### Work item
No pictures go into the output, which should consist only of the lines from the first line of the data through the line with "padding: 0 6px 0 8px;", copied exactly.

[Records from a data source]
--
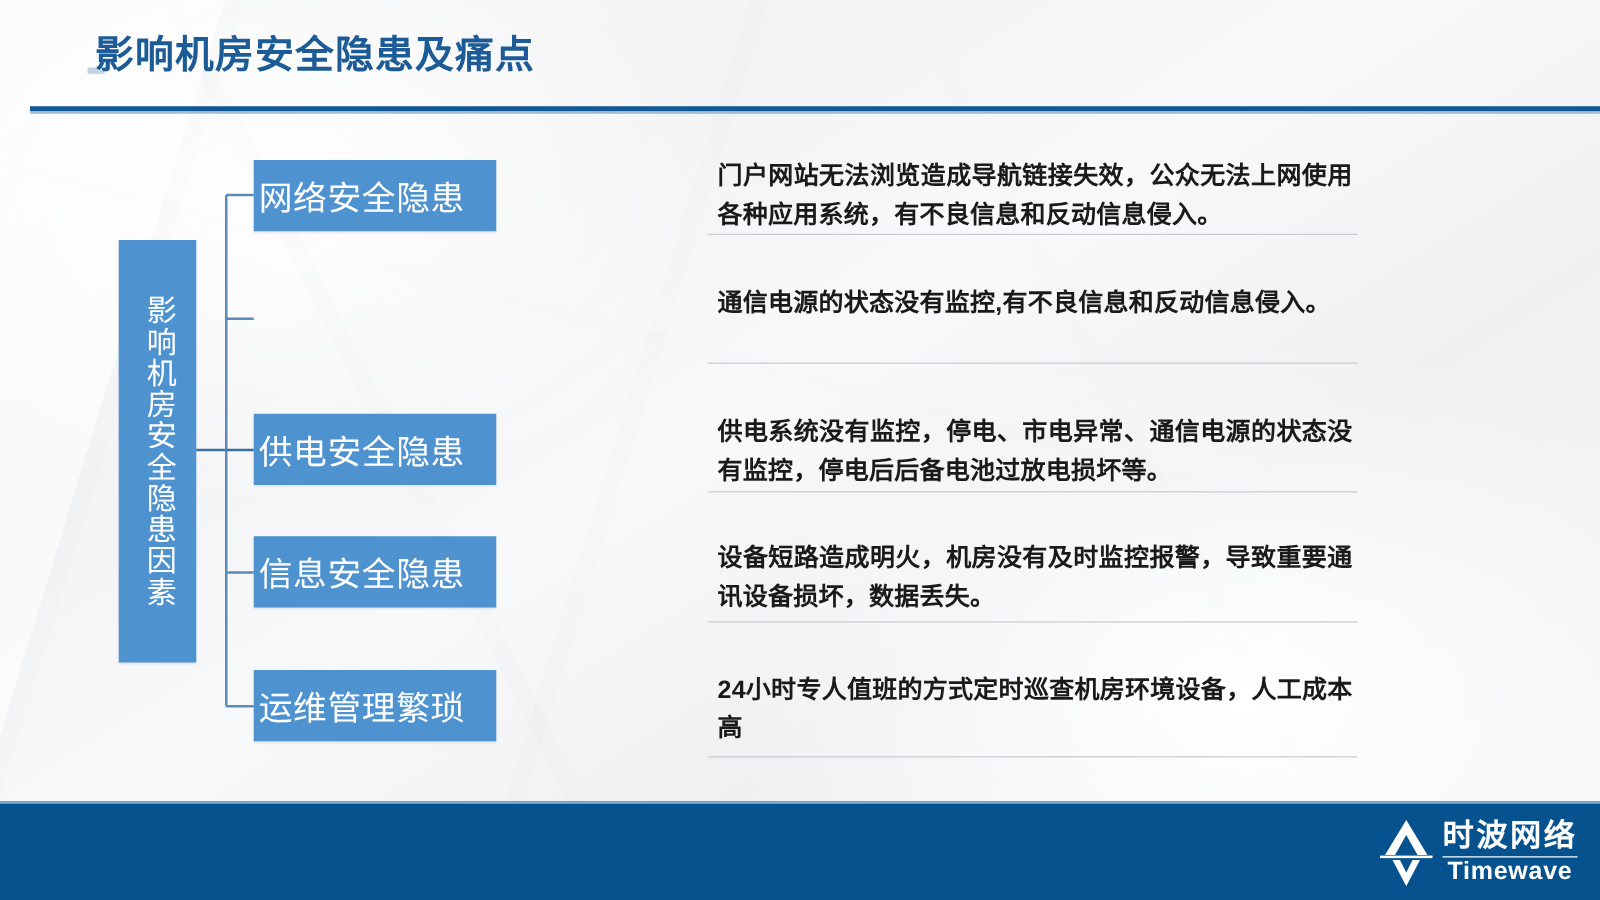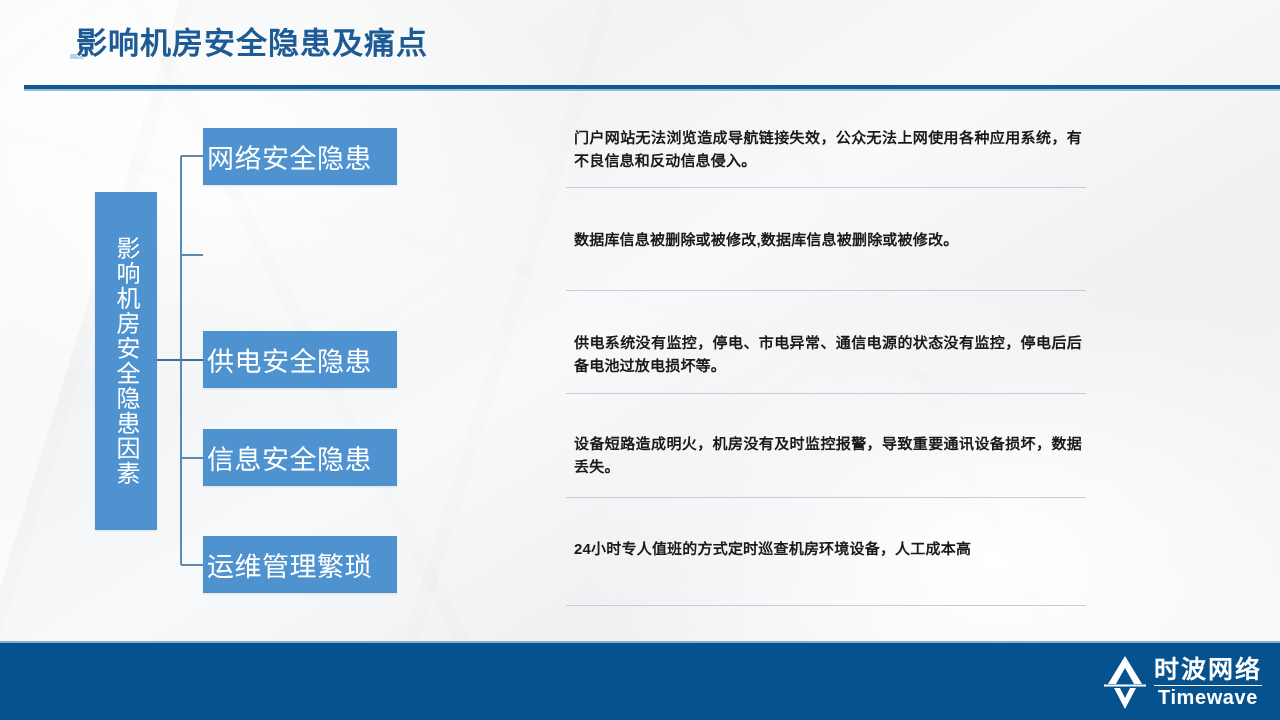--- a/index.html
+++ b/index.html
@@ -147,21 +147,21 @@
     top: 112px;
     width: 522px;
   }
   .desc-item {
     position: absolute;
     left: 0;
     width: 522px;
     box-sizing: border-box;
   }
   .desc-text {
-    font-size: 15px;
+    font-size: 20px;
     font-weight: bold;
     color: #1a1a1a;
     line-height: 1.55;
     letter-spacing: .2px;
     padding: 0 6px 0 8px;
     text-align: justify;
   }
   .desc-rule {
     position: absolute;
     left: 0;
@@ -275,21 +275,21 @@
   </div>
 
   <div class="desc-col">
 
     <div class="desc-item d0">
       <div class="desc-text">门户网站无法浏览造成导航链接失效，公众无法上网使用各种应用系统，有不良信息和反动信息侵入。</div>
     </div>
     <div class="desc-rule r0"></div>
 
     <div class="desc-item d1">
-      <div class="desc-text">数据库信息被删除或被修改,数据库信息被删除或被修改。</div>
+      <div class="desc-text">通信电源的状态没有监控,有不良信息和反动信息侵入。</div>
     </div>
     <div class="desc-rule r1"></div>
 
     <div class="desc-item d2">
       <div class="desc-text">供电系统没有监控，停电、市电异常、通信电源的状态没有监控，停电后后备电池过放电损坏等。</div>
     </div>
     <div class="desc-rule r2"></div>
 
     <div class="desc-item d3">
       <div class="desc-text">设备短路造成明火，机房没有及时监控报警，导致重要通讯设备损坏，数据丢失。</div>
--
### Your response
--- a/index.html
+++ b/index.html
@@ -147,21 +147,21 @@
     top: 112px;
     width: 522px;
   }
   .desc-item {
     position: absolute;
     left: 0;
     width: 522px;
     box-sizing: border-box;
   }
   .desc-text {
-    font-size: 15px;
+    font-size: 20px;
     font-weight: bold;
     color: #1a1a1a;
     line-height: 1.55;
     letter-spacing: .2px;
     padding: 0 6px 0 8px;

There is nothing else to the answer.